Nelson, por favor desculpa! Desculpa! Afinal hoje não vou poder jantar contigo, sabes, é que…
─ Não quero saber! Já estou farto disto! Tão farto… É assim, se hoje não vieres, escusas de voltar a aparecer, escusas de telefonar, se hoje não vieres… está tudo terminado. Percebeste!?
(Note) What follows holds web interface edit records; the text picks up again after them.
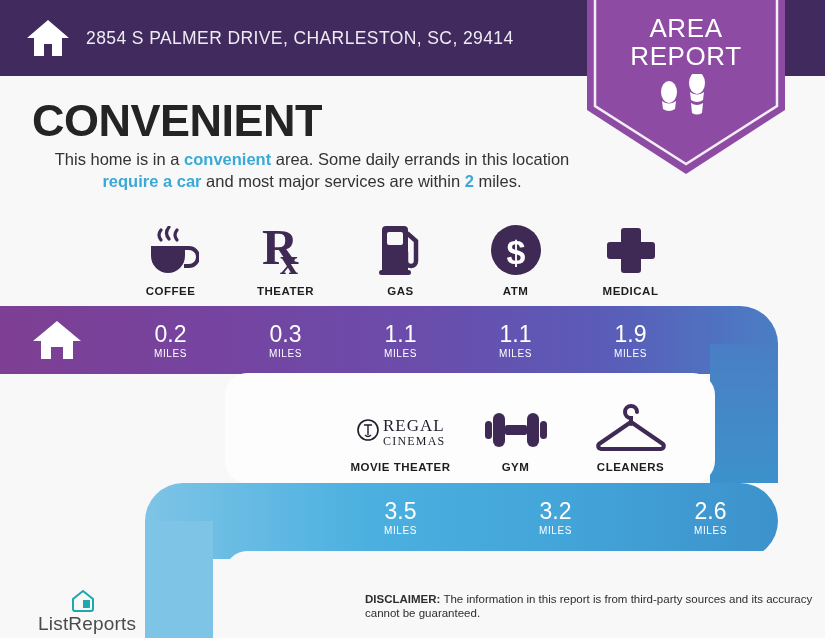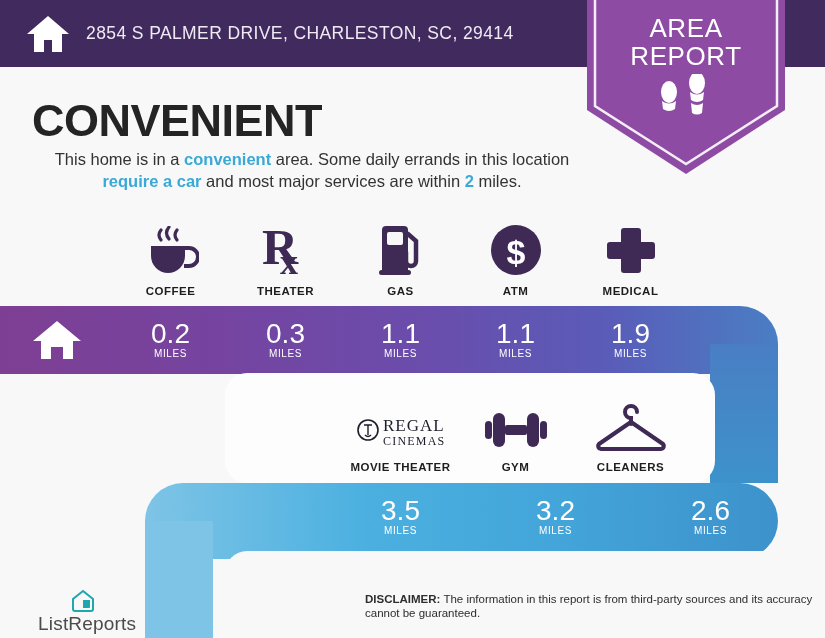--- a/index.html
+++ b/index.html
@@ -7,21 +7,21 @@
     width:825px;height:638px;
     background:#f8f8f8;
     font-family:"Liberation Sans", sans-serif;
     overflow:hidden;
     position:relative;
   }
   .page{position:relative;width:825px;height:638px;overflow:hidden;background:#f8f8f8;}
 
   
   .header{
-    position:absolute;left:0;top:0;width:825px;height:67px;
+    position:absolute;left:0;top:0;width:825px;height:76px;
     background:#412a5e;
     display:flex;align-items:center;
   }
   .header-home{margin-left:26px;width:44px;height:40px;display:block;}
   .header-address{
     margin-left:16px;color:#efeaf3;font-size:17.5px;letter-spacing:.4px;
     font-weight:400;white-space:nowrap;
   }
 
   
@@ -62,21 +62,21 @@
 
   
   .snake{position:absolute;left:0;top:306px;width:825px;height:332px;z-index:1;}
 
   
   .dist-row{position:absolute;display:flex;z-index:3;}
   .dist-cell{
     width:115px;height:68px;display:flex;flex-direction:column;
     align-items:center;justify-content:center;color:#ffffff;
   }
-  .dist-val{font-size:28px;line-height:24px;font-weight:400;}
+  .dist-val{font-size:23px;line-height:24px;font-weight:400;}
   .dist-unit{font-size:10px;letter-spacing:.6px;margin-top:2px;}
   .row1-dist{left:113px;top:306px;}
   .row2-dist{left:343px;top:483px;gap:40px;}
 
   .home-cell{
     position:absolute;left:0;top:306px;width:113px;height:68px;
     display:flex;align-items:center;justify-content:center;z-index:3;
   }
 
   

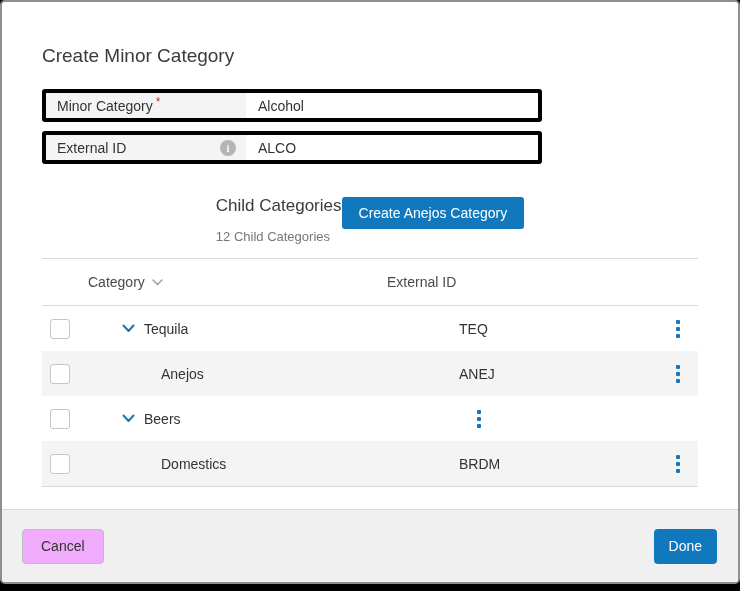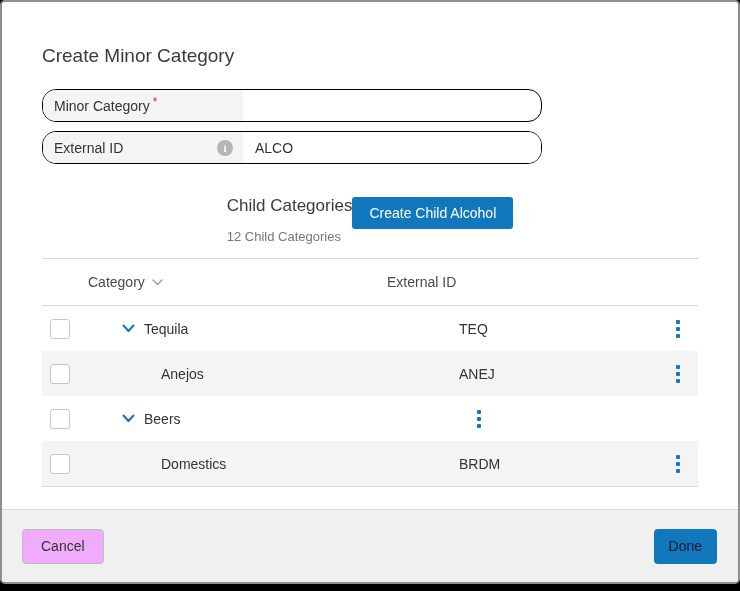--- a/index.html
+++ b/index.html
@@ -25,22 +25,22 @@
     font-weight: 500;
     color: #3b3b3b;
     line-height: 24px;
   }
 
   
   .fields { margin-top: 21px; width: 500px; }
   .field {
     display: flex;
     align-items: stretch;
-    border: 1px solid #000000;
-    border-radius: 14px;
+    border: 4px solid #000000;
+    border-radius: 3px;
     height: 33px;
     margin-bottom: 9px;
     background: #fff;
     overflow: hidden;
   }
   .field-label {
     width: 200px;
     background: #f4f4f4;
     display: flex;
     align-items: center;
@@ -202,21 +202,21 @@
     font-family: "Liberation Sans", sans-serif;
     font-size: 14px;
     height: 35px;
     padding: 0 18px;
     cursor: pointer;
   }
   .btn-done {
     background: #1178be;
     border: none;
     border-radius: 4px;
-    color: #0f172a;
+    color: #ffffff;
     font-family: "Liberation Sans", sans-serif;
     font-size: 14px;
     height: 35px;
     padding: 0 15px;
     cursor: pointer;
   }
 </style>
 </head>
 <body>
 
@@ -224,37 +224,38 @@
   <div class="content">
 
     <div class="page-title">Create Minor Category</div>
 
     <div class="fields">
       <div class="field">
         <div class="field-label">
           <span>Minor Category</span>
           <span class="req">*</span>
         </div>
+        <input class="field-value" value="Alcohol" style="">
       </div>
       <div class="field">
         <div class="field-label">
           <span>External ID</span>
           <span class="label-spacer"></span>
           <span class="info-icon">i</span>
         </div>
         <input class="field-value" value="ALCO" style="">
       </div>
     </div>
 
     <div class="section-head">
       <div>
         <div class="section-title">Child Categories</div>
         <div class="section-sub">12 Child Categories</div>
       </div>
-      <button class="btn-primary">Create Child Alcohol</button>
+      <button class="btn-primary">Create Anejos Category</button>
     </div>
 
     <div class="divider"></div>
 
     <div class="table">
       <div class="thead">
         <div class="cell-check"></div>
         <div class="cell-name">
           <span>Category</span>
           <span class="sort-icon">

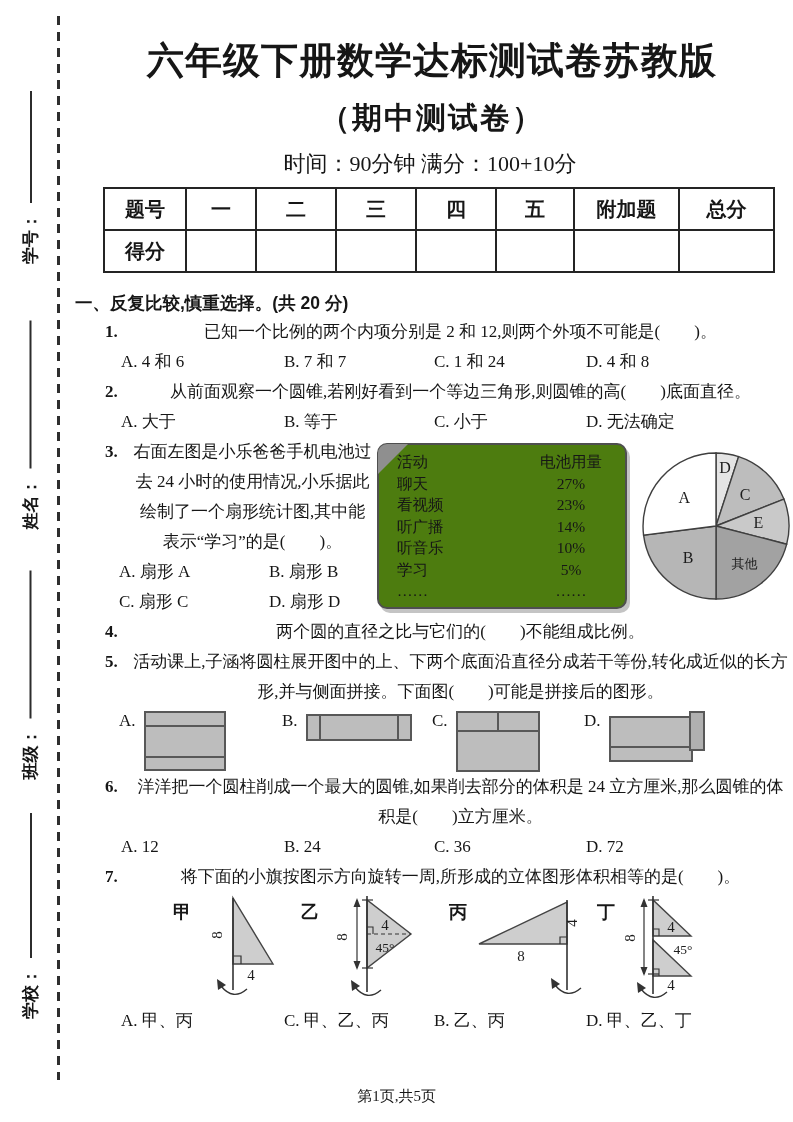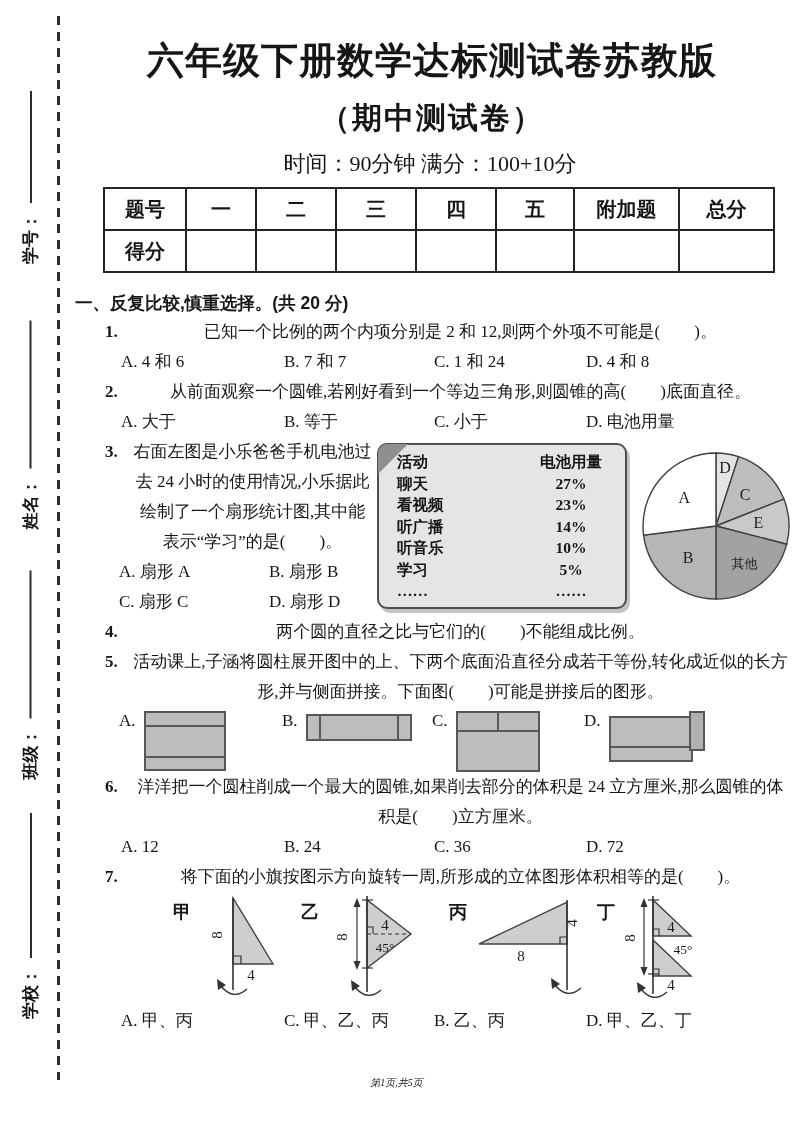--- a/index.html
+++ b/index.html
@@ -38,22 +38,22 @@
   .q-num  { width:27px; font-weight:bold; flex:none; }
   .q-text { flex:1;text-align:center; }
   .options-row { display:grid; grid-template-columns:163px 150px 152px 1fr; margin-left:16px; line-height:30px; }
 
   
   .q3-wrap { display:flex; margin-left:30px; font-size:17px; }
   .q3-left { width:268px; flex:none; }
   .q3-options { display:grid; grid-template-columns:150px 1fr; margin-left:14px; line-height:30px; }
   .battery-card {
     position:relative; width:218px; flex:none; border:2px solid #4f4f4f; border-radius:10px;
-    margin:6px 0 0 4px; padding:6px 10px 6px 18px; background:#e5e5e5;
-    box-shadow:3px 4px 0 #c4c4c4; height:150px;font-weight:bold;
+    margin:6px 0 0 4px; padding:6px 10px 6px 18px; background:#4d7c0f;
+    box-shadow:3px 4px 0 #c4c4c4; height:150px;
   }
   .card-fold { position:absolute; top:-1px; left:-1px; width:30px; height:30px; background:#8f8f8f;
     clip-path:polygon(0 0,100% 0,0 100%); border-top-left-radius:9px; }
   .b-row { display:flex; font-size:15.5px; line-height:21.5px; }
   .b-usage { margin-left:auto; width:88px; text-align:center; }
   .pie-box { margin:10px 0 0 10px; flex:none; }
 
   
   .fig-row { display:grid; grid-template-columns:163px 150px 152px 1fr; margin-left:14px; margin-top:4px; align-items:start; line-height:normal; }
   .fig-item { display:flex; gap:8px; align-items:flex-start; font-size:17px; }
@@ -73,21 +73,21 @@
   .sd-main { position:absolute; left:0; top:5px; width:84px; height:46px; border:2px solid #585858; box-sizing:border-box; }
   .sd-line { position:absolute; left:0; right:0; top:28px; height:2px; background:#585858; }
   .sd-tab  { position:absolute; left:80px; top:0; width:16px; height:40px; background:#b0b0b0; border:2px solid #585858; box-sizing:border-box; }
 
   
   .flags-row { display:flex; margin-left:68px; margin-top:2px; line-height:normal; }
   .flag-item { display:flex; align-items:flex-start; }
   .flag-name { font-size:18px; font-weight:bold; margin-top:6px; }
   .flag-item svg text { font-family:"Liberation Serif","DejaVu Serif",serif; fill:#1d1d1d; }
 
-  .footer { position:absolute; bottom:32px; left:0; width:100%; text-align:center; font-size:10px;font-style:italic; }
+  .footer { position:absolute; bottom:16px; left:0; width:100%; text-align:center; font-size:15px; }
 </style>
 </head>
 <body>
 
 <div class="page">
 
   <div class="binding-line"></div>
 
   <div class="margin-label" style="width:185px; left:-62px; top:160px;">
     <span>学号：</span>
@@ -164,21 +164,21 @@
 
     <div class="question">
       <div class="q-line">
         <span class="q-num">2.</span>
         <span class="q-text">从前面观察一个圆锥,若刚好看到一个等边三角形,则圆锥的高(　　)底面直径。</span>
       </div>
       <div class="options-row">
         <span>A. 大于</span>
         <span>B. 等于</span>
         <span>C. 小于</span>
-        <span>D. 电池用量</span>
+        <span>D. 无法确定</span>
       </div>
     </div>
 
     <div class="q3-wrap">
       <div class="q3-left">
         <div class="q-line">
           <span class="q-num">3.</span>
           <span class="q-text">右面左图是小乐爸爸手机电池过去 24 小时的使用情况,小乐据此绘制了一个扇形统计图,其中能表示“学习”的是(　　)。</span>
         </div>
         <div class="q3-options">

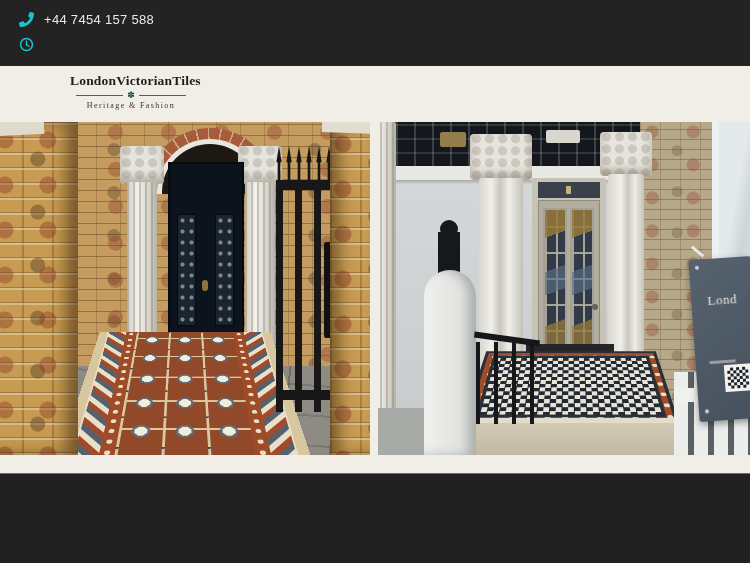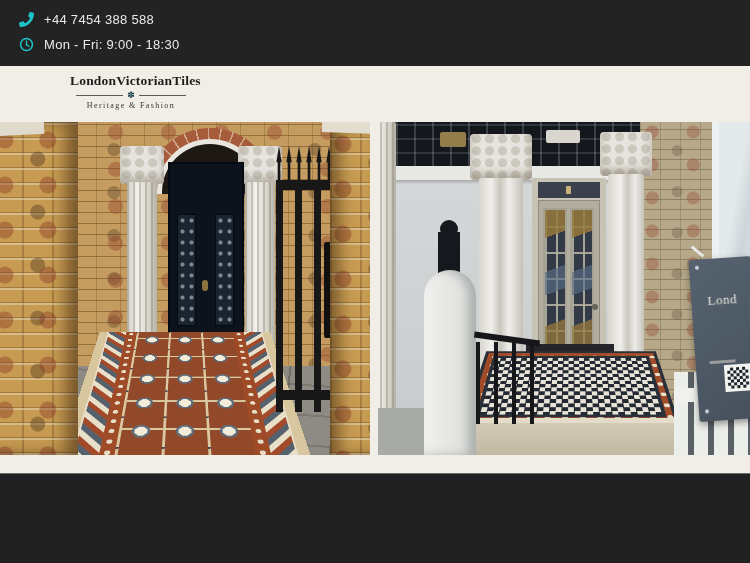--- a/index.html
+++ b/index.html
@@ -201,28 +201,27 @@
 </head>
 <body>
 
 <div class="stage">
 
   <header class="topbar">
     <a class="tb-item tb-phone" href="#">
       <svg width="15" height="15" viewBox="0 0 512 512">
           <path fill="#1cc3c9" d="M493.4 24.6l-104-24c-11.3-2.6-22.9 3.3-27.5 13.9l-48 112c-4.2 9.8-1.4 21.3 6.9 28l60.6 49.6c-36 76.7-98.9 140.5-177.2 177.2l-49.6-60.6c-6.8-8.3-18.2-11.1-28-6.9l-112 48C3.9 366.5-2 378.1.6 389.4l24 104C27.1 504.2 36.7 512 48 512c256.1 0 464-207.5 464-464 0-11.2-7.7-20.9-18.6-23.4z"></path>
         </svg>
-      <span>+44 7454 388 588</span>
+      <span>+44 7454 157 588</span>
     </a>
     <div class="tb-item tb-hours">
       <svg width="15" height="15" viewBox="0 0 24 24">
         <circle cx="12" cy="12" r="9.5" fill="none" stroke="#1cc3c9" stroke-width="2.4"></circle>
         <path d="M12 6.5v6l4 2.3" fill="none" stroke="#1cc3c9" stroke-width="2.2" stroke-linecap="round"></path>
       </svg>
-      <span>Mon - Fri: 9:00 - 18:30</span>
     </div>
   </header>
 
   <div class="header">
     <a class="logo" href="#">
       <div class="logo-title">LondonVictorianTiles</div>
       <div class="logo-divider">
         <span class="ornament">✽</span>
       </div>
       <div class="logo-sub">Heritage &amp; Fashion</div>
Antes que Sara experimentasse uma palavra o telemóvel desligou-se solene. O orgulho calou-os. Passaram dois anos. Nunca mais se falaram. Nelson ficou sem saber as razões que enviaram a lasanha fria para o lixo. Que caralho de situação a terá arredado daquela mesa? (pergunta o narrador, que devo ser eu). “Tinha de ser!” Repete. Não se arrependerá do ultimato. Mas ainda sofre com o imperativo. “Tinha de ser!”
Naquela noite Sara não jantou. Com a televisão ligada ficou-se soturna a olhar para o tecto como quem vê impotente um naufrágio da costa. Submergindo também. Sem sequer vociferar um desespero. O porquê também lhe escapa, Sara ensaia-o há dois anos. Sem sucesso aparente.
Talvez adivinhasse que era Lasanha… É a dúvida que a tortura.